Ich ging alleine den letzten Pass hinauf und kam schließlich nach 9 Stunden im Kloster an. Kurz davor sah ich noch zum ersten Mal eine Art Gemse laufen, die aber nicht richtig erkennen konnte. Gut, dass eben ein Italiener mit seinem Fernglas um die Ecke bog, sodass wir gemeinsam diskutierten, was das denn sei.
Als ich vom duschen rauskam, klopfte es im Regen plötzlich an der Tür und wer stand wieder mal unverhofft da? Manfredi und Phillipo. Sie hatten ihren Weg nicht gefunden und machten deshalb hier Zwischenstation. Wir verbrachten nun noch zu viert (ein weiterer Deutscher ist im Posto Tappa) einen äußerst vergnüglichen, typischen italienischen Abend mit viel Wein, massenhaft Essen und einigen Erzählungen (das english sprechen funktioniert besser, wenn man was getrunken hat).
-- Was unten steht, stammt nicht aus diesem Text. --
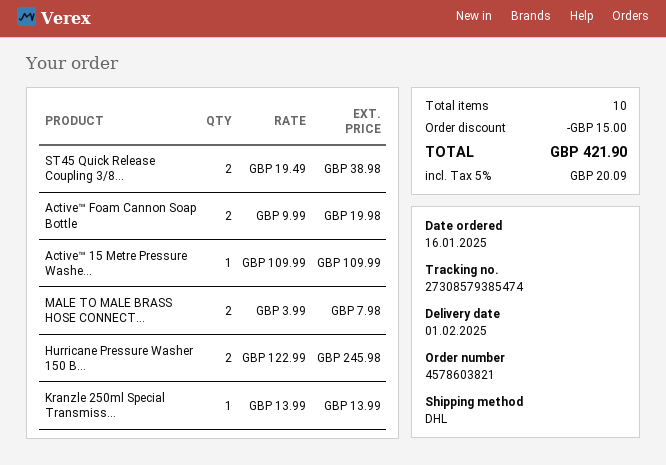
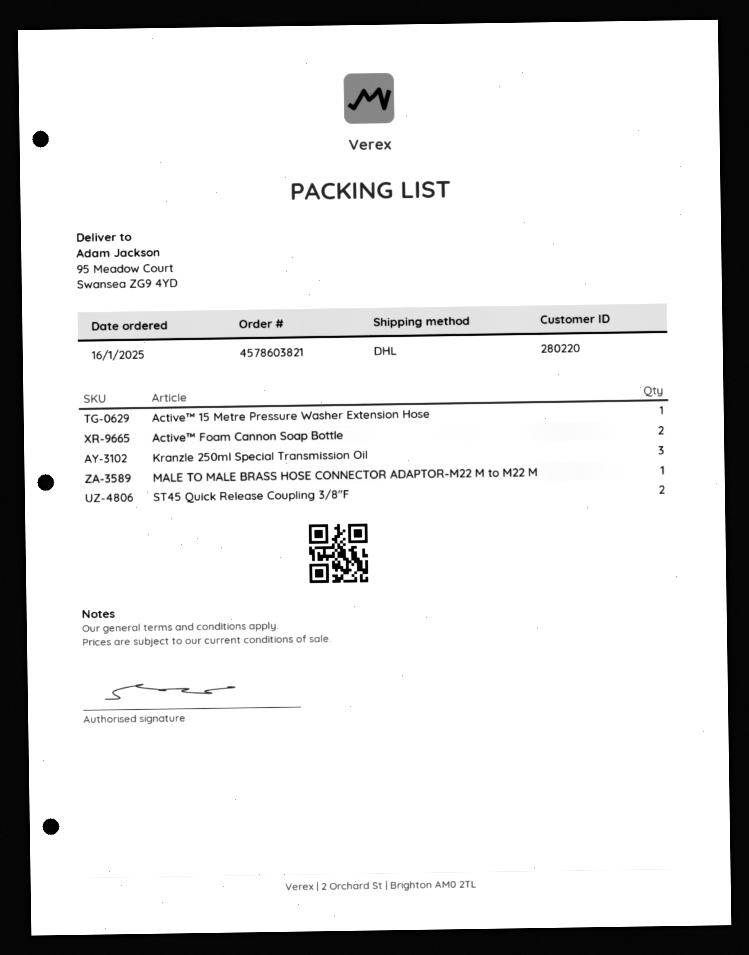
MALE TO MALE BRASS HOSE CONNECT...: 2 -> 1
Hurricane Pressure Washer 150 B...: 2 -> none
Kranzle 250ml Special Transmiss...: 1 -> 3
Wenn Manfredi in gut 1 Woche an seinem Haus nahe Genua ankommen wird, ist das hier ein kleines Ereignis mit lokaler Presse und Fernsehen, mal sehen ob wir in Deutschland auch mal was über ihn hören werden. Seinen typischen Urlaub verbingt er übrigens auf einer Mini-Insel in der Karibik, wo er mit seine Frau nur in einem kleinen Zelt wohnt, Fische fängt und grillt, die Natur genießt und niemanden hört und sieht.
Phillipo ist aber scheinbar auch ein richtiger Naturbursche, er machte schon mehrere Expeditionen, u.a. durch Mexiko…
Morgen geht’s dann zum südlichsten Punkt, bevor ich dann ins Tal absteige und mit dem Zug zurück zum Auto fahre. Damit habe ich die geplane Tour mit ein paar kleinen Abkürzungen geschafft und freu mich auf mein Bett und eine Massage!